═════ DATASET EXTRACT ═════
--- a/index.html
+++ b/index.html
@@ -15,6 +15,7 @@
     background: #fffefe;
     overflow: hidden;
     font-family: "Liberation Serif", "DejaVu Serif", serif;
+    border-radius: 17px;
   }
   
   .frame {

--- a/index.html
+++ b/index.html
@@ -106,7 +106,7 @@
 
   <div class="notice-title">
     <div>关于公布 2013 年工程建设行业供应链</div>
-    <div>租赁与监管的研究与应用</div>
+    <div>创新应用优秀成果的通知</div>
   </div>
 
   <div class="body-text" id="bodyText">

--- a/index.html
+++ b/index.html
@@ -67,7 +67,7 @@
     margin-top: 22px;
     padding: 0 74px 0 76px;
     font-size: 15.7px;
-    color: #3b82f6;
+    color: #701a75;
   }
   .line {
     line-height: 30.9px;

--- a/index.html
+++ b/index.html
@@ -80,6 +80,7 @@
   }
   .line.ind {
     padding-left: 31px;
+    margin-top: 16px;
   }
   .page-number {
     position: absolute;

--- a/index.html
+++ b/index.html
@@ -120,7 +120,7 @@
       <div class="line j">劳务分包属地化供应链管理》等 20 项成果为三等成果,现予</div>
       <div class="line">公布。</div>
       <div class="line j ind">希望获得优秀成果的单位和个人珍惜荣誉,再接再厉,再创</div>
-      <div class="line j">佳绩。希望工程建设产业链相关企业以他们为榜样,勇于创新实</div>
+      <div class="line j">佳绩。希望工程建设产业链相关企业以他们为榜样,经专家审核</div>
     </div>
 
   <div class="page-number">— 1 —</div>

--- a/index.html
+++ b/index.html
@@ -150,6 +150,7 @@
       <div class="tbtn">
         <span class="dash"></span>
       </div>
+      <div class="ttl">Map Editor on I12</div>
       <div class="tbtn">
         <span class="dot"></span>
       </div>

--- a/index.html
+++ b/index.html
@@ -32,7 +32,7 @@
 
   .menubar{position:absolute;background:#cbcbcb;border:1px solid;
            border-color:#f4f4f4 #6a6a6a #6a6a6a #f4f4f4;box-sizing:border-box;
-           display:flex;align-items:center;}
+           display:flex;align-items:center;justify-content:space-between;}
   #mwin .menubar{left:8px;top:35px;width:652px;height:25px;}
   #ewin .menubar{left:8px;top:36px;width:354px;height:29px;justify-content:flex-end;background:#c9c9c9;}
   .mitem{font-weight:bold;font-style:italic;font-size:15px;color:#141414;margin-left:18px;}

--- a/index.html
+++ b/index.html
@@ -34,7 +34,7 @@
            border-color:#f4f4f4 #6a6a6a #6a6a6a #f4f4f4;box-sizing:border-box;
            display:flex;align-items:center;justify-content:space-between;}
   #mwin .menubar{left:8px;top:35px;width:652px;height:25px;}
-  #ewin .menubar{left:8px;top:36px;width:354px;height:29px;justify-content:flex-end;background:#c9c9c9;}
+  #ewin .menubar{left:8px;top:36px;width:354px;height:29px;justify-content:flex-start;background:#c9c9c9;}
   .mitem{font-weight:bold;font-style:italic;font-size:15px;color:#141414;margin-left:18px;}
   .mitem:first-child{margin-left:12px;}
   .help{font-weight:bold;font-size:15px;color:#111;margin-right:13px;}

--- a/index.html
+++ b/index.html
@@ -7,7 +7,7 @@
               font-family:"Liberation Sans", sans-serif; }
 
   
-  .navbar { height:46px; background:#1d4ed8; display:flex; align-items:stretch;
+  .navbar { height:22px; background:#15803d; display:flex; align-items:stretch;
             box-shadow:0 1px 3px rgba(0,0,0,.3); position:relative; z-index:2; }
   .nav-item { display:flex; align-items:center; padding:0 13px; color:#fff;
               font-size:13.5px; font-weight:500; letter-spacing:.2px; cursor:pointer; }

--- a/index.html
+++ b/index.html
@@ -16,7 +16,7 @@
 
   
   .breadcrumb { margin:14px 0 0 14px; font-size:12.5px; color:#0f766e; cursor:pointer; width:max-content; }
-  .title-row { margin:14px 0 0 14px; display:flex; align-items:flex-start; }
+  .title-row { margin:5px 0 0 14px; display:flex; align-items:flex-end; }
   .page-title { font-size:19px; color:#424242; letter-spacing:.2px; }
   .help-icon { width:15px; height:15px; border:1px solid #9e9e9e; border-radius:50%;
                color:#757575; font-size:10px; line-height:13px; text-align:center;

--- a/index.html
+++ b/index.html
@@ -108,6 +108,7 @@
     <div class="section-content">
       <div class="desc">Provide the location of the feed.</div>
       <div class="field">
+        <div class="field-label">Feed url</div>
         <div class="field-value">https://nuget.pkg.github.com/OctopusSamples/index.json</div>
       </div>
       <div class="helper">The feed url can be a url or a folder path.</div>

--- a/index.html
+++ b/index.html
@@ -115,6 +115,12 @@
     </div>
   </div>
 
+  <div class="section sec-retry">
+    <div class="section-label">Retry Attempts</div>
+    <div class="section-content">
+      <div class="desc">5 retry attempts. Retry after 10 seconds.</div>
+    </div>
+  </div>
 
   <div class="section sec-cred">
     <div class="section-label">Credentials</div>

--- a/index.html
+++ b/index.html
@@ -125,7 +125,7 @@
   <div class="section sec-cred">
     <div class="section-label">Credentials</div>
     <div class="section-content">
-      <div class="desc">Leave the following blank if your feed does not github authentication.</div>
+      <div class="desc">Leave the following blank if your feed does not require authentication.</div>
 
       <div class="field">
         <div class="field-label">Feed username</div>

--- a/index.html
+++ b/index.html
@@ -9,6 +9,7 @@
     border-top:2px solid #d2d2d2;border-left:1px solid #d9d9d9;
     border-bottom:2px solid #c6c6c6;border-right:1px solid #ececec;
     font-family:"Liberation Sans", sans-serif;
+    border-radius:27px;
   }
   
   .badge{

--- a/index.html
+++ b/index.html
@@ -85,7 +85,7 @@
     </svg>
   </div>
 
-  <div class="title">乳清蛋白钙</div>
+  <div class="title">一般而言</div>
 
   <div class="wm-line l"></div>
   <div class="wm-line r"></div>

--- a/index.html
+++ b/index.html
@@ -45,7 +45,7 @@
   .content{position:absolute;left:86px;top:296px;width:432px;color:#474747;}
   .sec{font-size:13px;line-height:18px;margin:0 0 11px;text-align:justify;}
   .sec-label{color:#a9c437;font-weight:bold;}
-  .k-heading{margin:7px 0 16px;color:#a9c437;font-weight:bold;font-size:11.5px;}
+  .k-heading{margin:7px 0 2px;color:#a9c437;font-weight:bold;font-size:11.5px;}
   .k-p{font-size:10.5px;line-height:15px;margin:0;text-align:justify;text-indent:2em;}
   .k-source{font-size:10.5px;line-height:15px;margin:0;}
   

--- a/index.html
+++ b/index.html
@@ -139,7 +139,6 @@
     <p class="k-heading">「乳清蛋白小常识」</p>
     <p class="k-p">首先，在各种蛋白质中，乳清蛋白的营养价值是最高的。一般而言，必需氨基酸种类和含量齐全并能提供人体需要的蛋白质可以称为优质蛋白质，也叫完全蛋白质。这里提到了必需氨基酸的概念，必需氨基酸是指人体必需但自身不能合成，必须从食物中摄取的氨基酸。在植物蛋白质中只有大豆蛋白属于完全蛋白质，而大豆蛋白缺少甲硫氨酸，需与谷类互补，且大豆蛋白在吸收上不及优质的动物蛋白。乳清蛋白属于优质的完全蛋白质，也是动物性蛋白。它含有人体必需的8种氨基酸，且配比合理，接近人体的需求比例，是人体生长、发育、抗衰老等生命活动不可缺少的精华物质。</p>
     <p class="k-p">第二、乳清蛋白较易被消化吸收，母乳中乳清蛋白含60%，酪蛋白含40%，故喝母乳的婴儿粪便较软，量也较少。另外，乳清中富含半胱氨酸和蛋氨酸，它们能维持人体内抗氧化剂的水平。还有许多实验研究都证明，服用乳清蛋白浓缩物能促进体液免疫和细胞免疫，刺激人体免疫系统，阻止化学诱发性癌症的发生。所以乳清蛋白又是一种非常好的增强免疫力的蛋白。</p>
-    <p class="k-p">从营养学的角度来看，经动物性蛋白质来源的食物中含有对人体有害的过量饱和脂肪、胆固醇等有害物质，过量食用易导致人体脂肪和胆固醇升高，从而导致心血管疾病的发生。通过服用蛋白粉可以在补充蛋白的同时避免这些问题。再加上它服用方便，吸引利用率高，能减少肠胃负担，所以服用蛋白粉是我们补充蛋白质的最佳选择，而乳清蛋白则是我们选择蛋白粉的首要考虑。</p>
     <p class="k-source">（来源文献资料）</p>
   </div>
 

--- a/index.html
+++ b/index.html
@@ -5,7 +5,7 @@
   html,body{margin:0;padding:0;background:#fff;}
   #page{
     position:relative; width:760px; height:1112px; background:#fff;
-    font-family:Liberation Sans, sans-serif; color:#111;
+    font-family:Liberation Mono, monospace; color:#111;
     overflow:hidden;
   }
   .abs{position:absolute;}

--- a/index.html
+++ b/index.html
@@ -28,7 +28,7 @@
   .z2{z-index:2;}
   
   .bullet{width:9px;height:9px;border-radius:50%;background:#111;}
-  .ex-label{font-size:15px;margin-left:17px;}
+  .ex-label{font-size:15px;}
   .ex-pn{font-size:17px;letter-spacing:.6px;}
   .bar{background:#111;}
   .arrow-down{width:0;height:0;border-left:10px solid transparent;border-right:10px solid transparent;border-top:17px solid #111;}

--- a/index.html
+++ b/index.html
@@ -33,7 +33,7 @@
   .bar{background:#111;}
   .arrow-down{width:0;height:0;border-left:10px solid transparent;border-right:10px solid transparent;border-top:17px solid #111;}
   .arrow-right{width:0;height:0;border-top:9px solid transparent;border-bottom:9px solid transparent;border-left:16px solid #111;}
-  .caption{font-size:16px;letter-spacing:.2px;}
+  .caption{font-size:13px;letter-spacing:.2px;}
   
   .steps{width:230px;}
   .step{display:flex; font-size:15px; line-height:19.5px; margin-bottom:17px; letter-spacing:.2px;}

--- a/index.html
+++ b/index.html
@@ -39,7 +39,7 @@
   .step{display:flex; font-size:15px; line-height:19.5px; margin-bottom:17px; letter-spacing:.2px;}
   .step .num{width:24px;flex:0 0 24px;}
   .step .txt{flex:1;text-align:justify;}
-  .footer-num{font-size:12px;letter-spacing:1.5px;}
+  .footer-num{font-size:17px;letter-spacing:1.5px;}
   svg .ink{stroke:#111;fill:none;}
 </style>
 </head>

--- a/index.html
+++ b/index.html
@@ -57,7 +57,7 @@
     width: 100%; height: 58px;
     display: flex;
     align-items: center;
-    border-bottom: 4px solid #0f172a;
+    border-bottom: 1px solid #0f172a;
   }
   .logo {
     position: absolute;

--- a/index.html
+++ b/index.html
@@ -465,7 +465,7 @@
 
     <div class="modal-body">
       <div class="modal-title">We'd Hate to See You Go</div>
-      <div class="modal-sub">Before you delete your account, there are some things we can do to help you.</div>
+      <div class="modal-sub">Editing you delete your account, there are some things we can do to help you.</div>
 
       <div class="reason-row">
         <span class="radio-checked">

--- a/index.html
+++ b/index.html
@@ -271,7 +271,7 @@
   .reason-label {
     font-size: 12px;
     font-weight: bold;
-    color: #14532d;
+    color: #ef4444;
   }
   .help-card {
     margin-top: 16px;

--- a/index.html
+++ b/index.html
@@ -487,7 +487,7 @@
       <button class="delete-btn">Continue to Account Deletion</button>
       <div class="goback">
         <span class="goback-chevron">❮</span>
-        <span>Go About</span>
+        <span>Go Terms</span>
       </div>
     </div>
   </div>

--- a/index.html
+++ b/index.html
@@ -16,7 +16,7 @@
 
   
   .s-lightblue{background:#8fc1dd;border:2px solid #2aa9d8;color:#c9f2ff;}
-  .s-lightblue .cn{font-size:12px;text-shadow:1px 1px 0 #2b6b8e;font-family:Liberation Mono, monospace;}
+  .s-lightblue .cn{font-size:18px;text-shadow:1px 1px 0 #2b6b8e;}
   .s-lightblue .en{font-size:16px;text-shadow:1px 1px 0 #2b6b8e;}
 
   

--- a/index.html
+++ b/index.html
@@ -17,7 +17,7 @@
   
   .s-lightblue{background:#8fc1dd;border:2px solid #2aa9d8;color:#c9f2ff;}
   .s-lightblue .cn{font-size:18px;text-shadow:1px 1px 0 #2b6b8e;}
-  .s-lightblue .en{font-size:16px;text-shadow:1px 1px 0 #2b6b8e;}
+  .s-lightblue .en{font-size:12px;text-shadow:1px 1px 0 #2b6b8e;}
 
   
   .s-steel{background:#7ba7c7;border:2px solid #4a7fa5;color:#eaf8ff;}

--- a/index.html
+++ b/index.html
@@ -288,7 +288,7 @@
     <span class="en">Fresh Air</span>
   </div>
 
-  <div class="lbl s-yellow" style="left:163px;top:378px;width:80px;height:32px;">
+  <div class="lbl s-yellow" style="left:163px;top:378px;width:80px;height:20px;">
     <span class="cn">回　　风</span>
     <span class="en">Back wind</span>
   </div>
═════
## EXERCISE DIRECTIONS
From the line that contains "-288,7 +288,7 @@" through the final line of the material, copy every line exactly, including both ends.

## TASK RESPONSE
@@ -288,7 +288,7 @@
     <span class="en">Fresh Air</span>
   </div>
 
-  <div class="lbl s-yellow" style="left:163px;top:378px;width:80px;height:32px;">
+  <div class="lbl s-yellow" style="left:163px;top:378px;width:80px;height:20px;">
     <span class="cn">回　　风</span>
     <span class="en">Back wind</span>
   </div>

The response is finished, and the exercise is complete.